Material provided:
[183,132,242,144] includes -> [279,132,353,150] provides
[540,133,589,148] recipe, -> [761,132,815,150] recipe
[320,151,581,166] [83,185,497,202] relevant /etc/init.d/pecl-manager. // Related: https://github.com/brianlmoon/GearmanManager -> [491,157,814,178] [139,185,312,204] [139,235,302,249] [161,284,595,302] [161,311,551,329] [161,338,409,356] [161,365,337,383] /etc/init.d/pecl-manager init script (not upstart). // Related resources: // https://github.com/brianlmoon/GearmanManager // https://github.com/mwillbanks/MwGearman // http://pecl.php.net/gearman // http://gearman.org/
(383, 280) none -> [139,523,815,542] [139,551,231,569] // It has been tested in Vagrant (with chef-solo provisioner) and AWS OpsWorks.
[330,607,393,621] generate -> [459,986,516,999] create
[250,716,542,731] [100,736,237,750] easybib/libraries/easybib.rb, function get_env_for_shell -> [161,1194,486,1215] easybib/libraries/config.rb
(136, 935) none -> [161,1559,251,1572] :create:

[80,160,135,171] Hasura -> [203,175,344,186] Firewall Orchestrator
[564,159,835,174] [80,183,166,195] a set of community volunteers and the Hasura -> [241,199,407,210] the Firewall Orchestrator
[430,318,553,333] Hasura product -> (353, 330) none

Task to carry out: Write out every record again, exactly as it was written.

Written answer:
[183,132,242,144] includes -> [279,132,353,150] provides
[540,133,589,148] recipe, -> [761,132,815,150] recipe
[320,151,581,166] [83,185,497,202] relevant /etc/init.d/pecl-manager. // Related: https://github.com/brianlmoon/GearmanManager -> [491,157,814,178] [139,185,312,204] [139,235,302,249] [161,284,595,302] [161,311,551,329] [161,338,409,356] [161,365,337,383] /etc/init.d/pecl-manager init script (not upstart). // Related resources: // https://github.com/brianlmoon/GearmanManager // https://github.com/mwillbanks/MwGearman // http://pecl.php.net/gearman // http://gearman.org/
(383, 280) none -> [139,523,815,542] [139,551,231,569] // It has been tested in Vagrant (with chef-solo provisioner) and AWS OpsWorks.
[330,607,393,621] generate -> [459,986,516,999] create
[250,716,542,731] [100,736,237,750] easybib/libraries/easybib.rb, function get_env_for_shell -> [161,1194,486,1215] easybib/libraries/config.rb
(136, 935) none -> [161,1559,251,1572] :create:

[80,160,135,171] Hasura -> [203,175,344,186] Firewall Orchestrator
[564,159,835,174] [80,183,166,195] a set of community volunteers and the Hasura -> [241,199,407,210] the Firewall Orchestrator
[430,318,553,333] Hasura product -> (353, 330) none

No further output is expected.